You used to just upgrade your humans
The intelligence doing the implementation upgrades on a schedule you don't control. So how do you build for the rebuild?
For pretty much all of history in Tech, a team got better one way: the people did. And people get better slowly. You grew the ones you had or you paid up for someone who had already done the growing. Either way the cost was yours in both time and money. The ceiling on what you could build was the ceiling on who your people could become and who you could afford to hire.
That is definitively not the singular limit.
Between October 2025 and April 2026, six of us at SpecStory each running our own agents built Stoa. Our git log, for the most part, is a good proxy record of which Anthropic model was used to implement the code that has landed in production.
Opus 4.5: 510 commits
Opus 4.6: 890 commits
Opus 4.7: 366 commits
Our cadence didn’t stop for a single model swap. We trained none of it and benefitted from all of it. Some mornings we just opened our laptops to a better underlying model in our harness than the one we had closed it on.
The intelligence doing much of the implementation jumps a whole generation at a time, on a schedule you don’t set (notably Opus 4.8 dropped five hours ago today and based on early evidence seems to be quite spectacular). Each new version is a free upgrade to the whole team, delivered overnight, asked for or not. You don’t make the worker better. It arrives that way. The only thing you control is whether what you already built can benefit from it.
I’ve wrote two weeks ago about how the labs cannibalize their own dominance. But this meditation is about you.
Two speeds
Kahneman gave us two systems for thinking. Fast: automatic, cheap, intuitive. Slow: deliberate, effortful, expensive. Neither is better and their used based on which the moment calls for.
Building has two speeds now, and they don’t map to what they used to.

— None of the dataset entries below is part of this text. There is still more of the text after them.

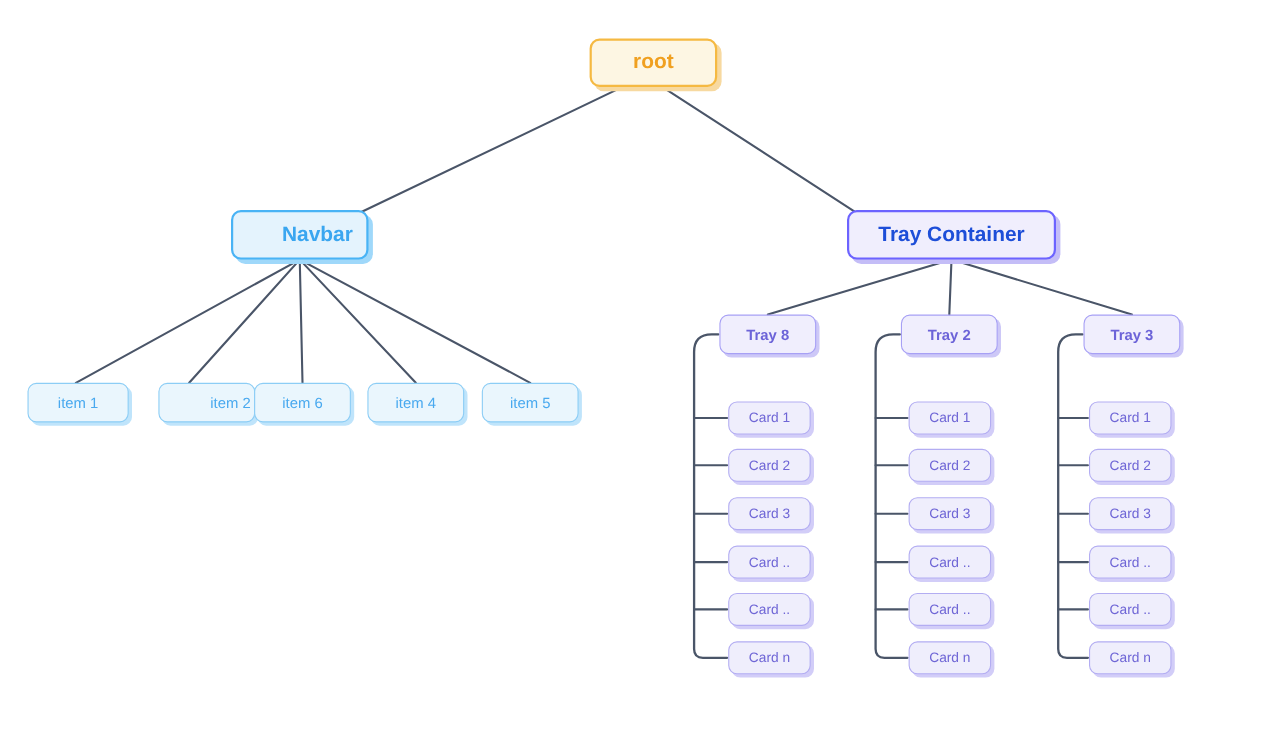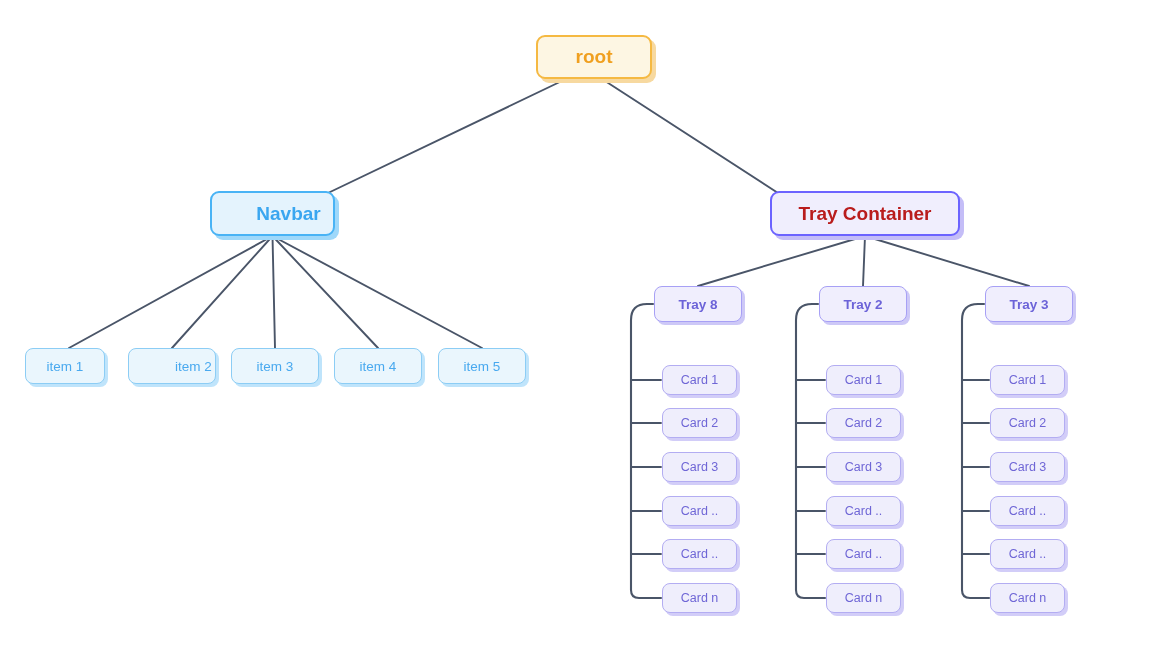--- a/index.html
+++ b/index.html
@@ -78,7 +78,7 @@
     border-color: #6c63ff;
     border-width: 2px;
     border-radius: 9px;
-    color: #b91c1c;
+    color: #1d4ed8;
     font-size: 19px;
     font-weight: 700;
     box-shadow: 4px 4px 0 0 #c4bdf7;

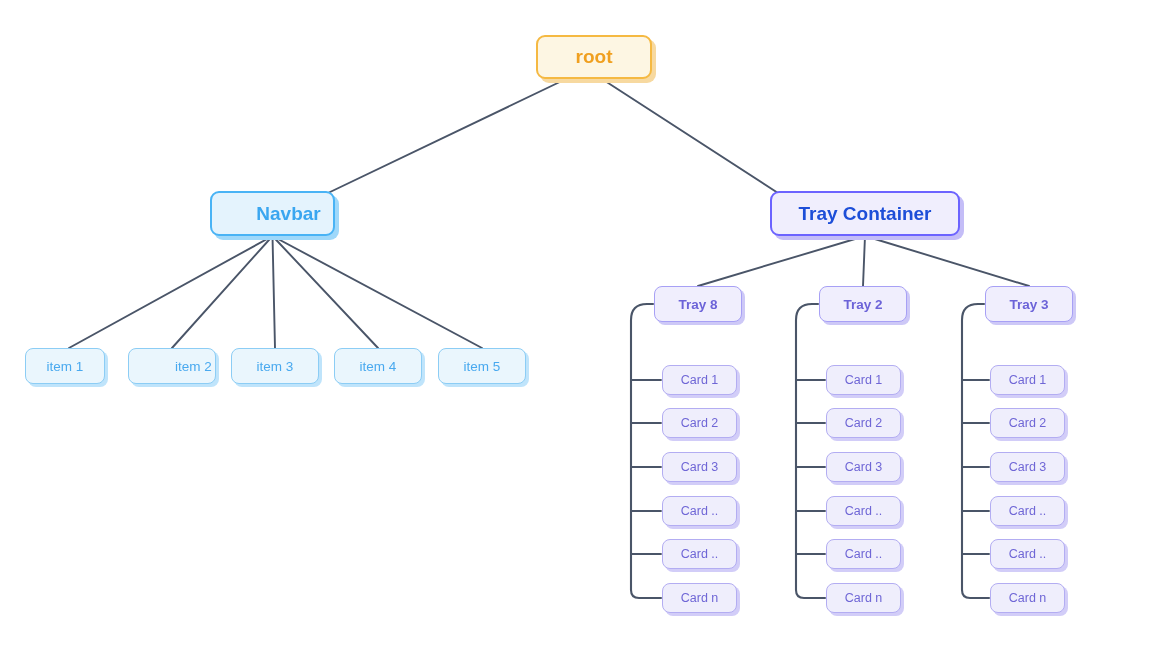--- a/index.html
+++ b/index.html
@@ -150,7 +150,7 @@
       <div class="node node-traycontainer" style="left: 770px; top: 191px; width: 190px; height: 45px;">
         <span>Tray Container</span>
       </div>
-      <div class="node node-item" style="left: 25px; top: 348px; width: 80px; height: 36px;">
+      <div class="node node-item" style="left: 25px; top: 348px; width: 92px; height: 36px;">
         <span>item 1</span>
       </div>
       <div class="node node-item" style="left: 128px; top: 348px; width: 88px; height: 36px; padding-left: 43px;">

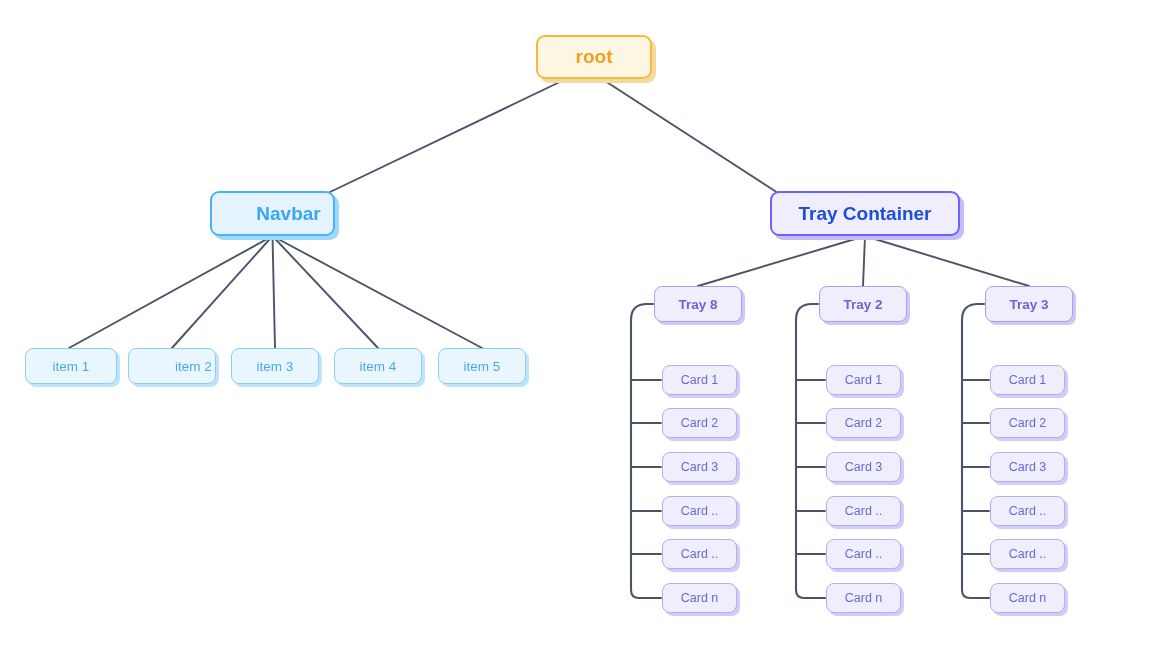--- a/index.html
+++ b/index.html
@@ -153,7 +153,7 @@
       <div class="node node-item" style="left: 25px; top: 348px; width: 92px; height: 36px;">
         <span>item 1</span>
       </div>
-      <div class="node node-item" style="left: 128px; top: 348px; width: 88px; height: 36px; padding-left: 43px;">
+      <div class="node node-item" style="left: 144px; top: 348px; width: 88px; height: 36px; padding-left: 43px;">
         <span>item 2</span>
       </div>
       <div class="node node-item" style="left: 231px; top: 348px; width: 88px; height: 36px;">

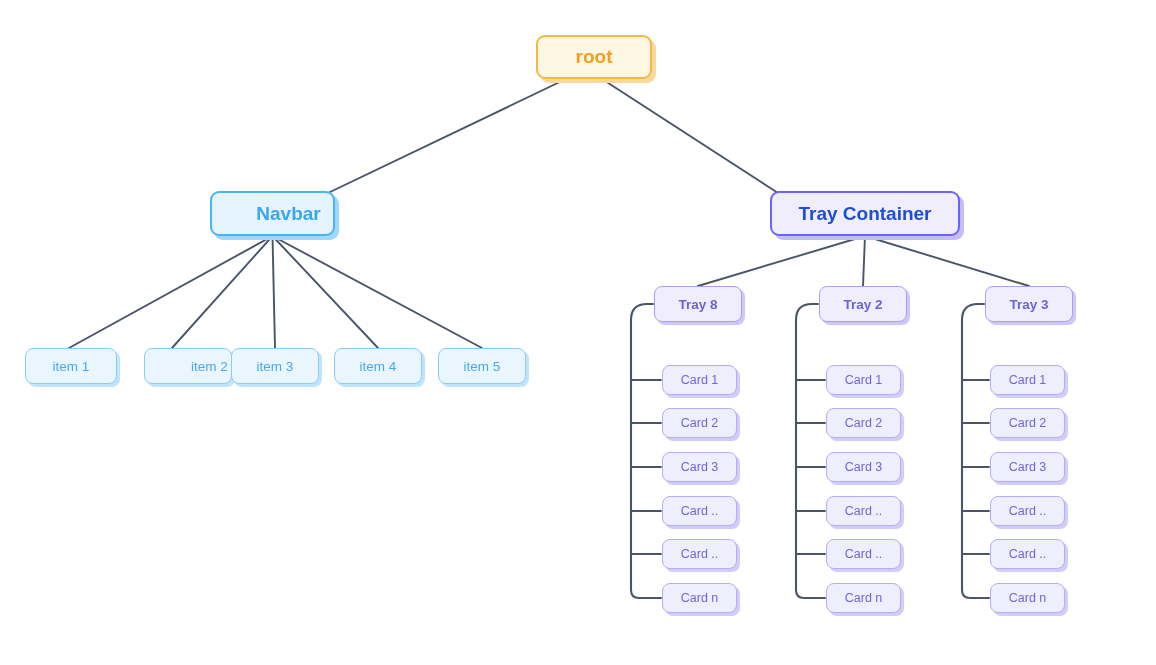--- a/index.html
+++ b/index.html
@@ -157,7 +157,7 @@
         <span>item 2</span>
       </div>
       <div class="node node-item" style="left: 231px; top: 348px; width: 88px; height: 36px;">
-        <span>item 3</span>
+        <span>item 6</span>
       </div>
       <div class="node node-item" style="left: 334px; top: 348px; width: 88px; height: 36px;">
         <span>item 4</span>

Build fast is the implementation. The code you get the model to write. It ships with an expiration date, because the next model will do it better. Write it quick and don’t get attached. I made the case for disposable software a year and a half ago and it felt like a provocation. It feels much like that now. For example:
In January I had a branch with days of commits. All green and working. The kind of code you might want to protect. I deleted it because it had turned into band-aids: pagination that called an old slow path and new endpoints that dodged a bug instead of fixing the underlying. I then rebuilt it again cleanly. I kept an artifact document about the root cause (which was the true asset) and the code was not.
Build slow is what the implementation comes from. The intent and the decisions behind it. The brief in artifact form that says what you are trying to do and why. This is the layer you keep. Be deliberate about it.
What I’ve got much better at has not been coding. It has been writing and refining the brief. First interactive prompting, then spec driven development, now goal engineering. The code is downstream and cheap.
The old split that people (still wrongly) debate is prototype versus production. Build fast to learn, build slow to last. The true new split is current functional implementation versus intent. Build fast on what the model will obsolete. Build slow on what you intend to survive the next upgrade.
Implementation has been thought of as precious because it cost a lot. Now it’s possible to completely refactor at speeds we couldn’t have dreamed about a year ago.
The expense is knowing what you meant well enough to ask for it again.
Developing on the edge
To develop on the edge is to build for the rebuild.
Build so that a model release is an upgrade you absorb and not a rewrite to dread. Treat every implementation as a draft against an intent that outlives it.
In my mind, this changes implementation in three ways:
In some cases you can stop fixing what the next model fixes for free. Every hour spent working around what today’s model is bad at is an hour you delete in two months. Learn to tell a permanent problem from an early one, and don’t pour work into the early kind.
You build things that are slightly too hard for today’s model, on purpose. The cost of being early collapsed along with the cost of being wrong. Ship the version today’s model does badly. The rebuild is nearly free and the intent is already written down. Build for the model arriving in two months, not the one you have.
You put your patience in the right place. I argued before that patience is the moat in an age of speed, and I still do. But patience moved up a layer. The moat has always been your own clarity about the future that will surpass today’s implementation.
To stand up straight—not straightened. III. 5
What’s left to you
When the worker upgrades itself, your edge can’t come from the worker. Everyone gets the same upgrade on the same day. The model that made me look good made every one of my competitors look good too the day it ships.
So your edge falls back to what the upgrade doesn’t touch: what you meant, and whether you can prove the system does it. The agent writes confident, plausible code, and some of it is wrong. It can’t see the running system. It once told me a service was stale and holding old state. I had just built the binary and run it on a clean machine. It couldn’t see that. I could. That job has not yet been fully automated. And acting as a verifier and judge is very important.
The teams that win will be those who write their intent down clearly enough to replay it against each new frontier the day it lands. Their old work becomes new work but at a lower cost. The teams who only save their code are stuck.
When the better intelligence shows up, and it will, will you still know what you were trying to build?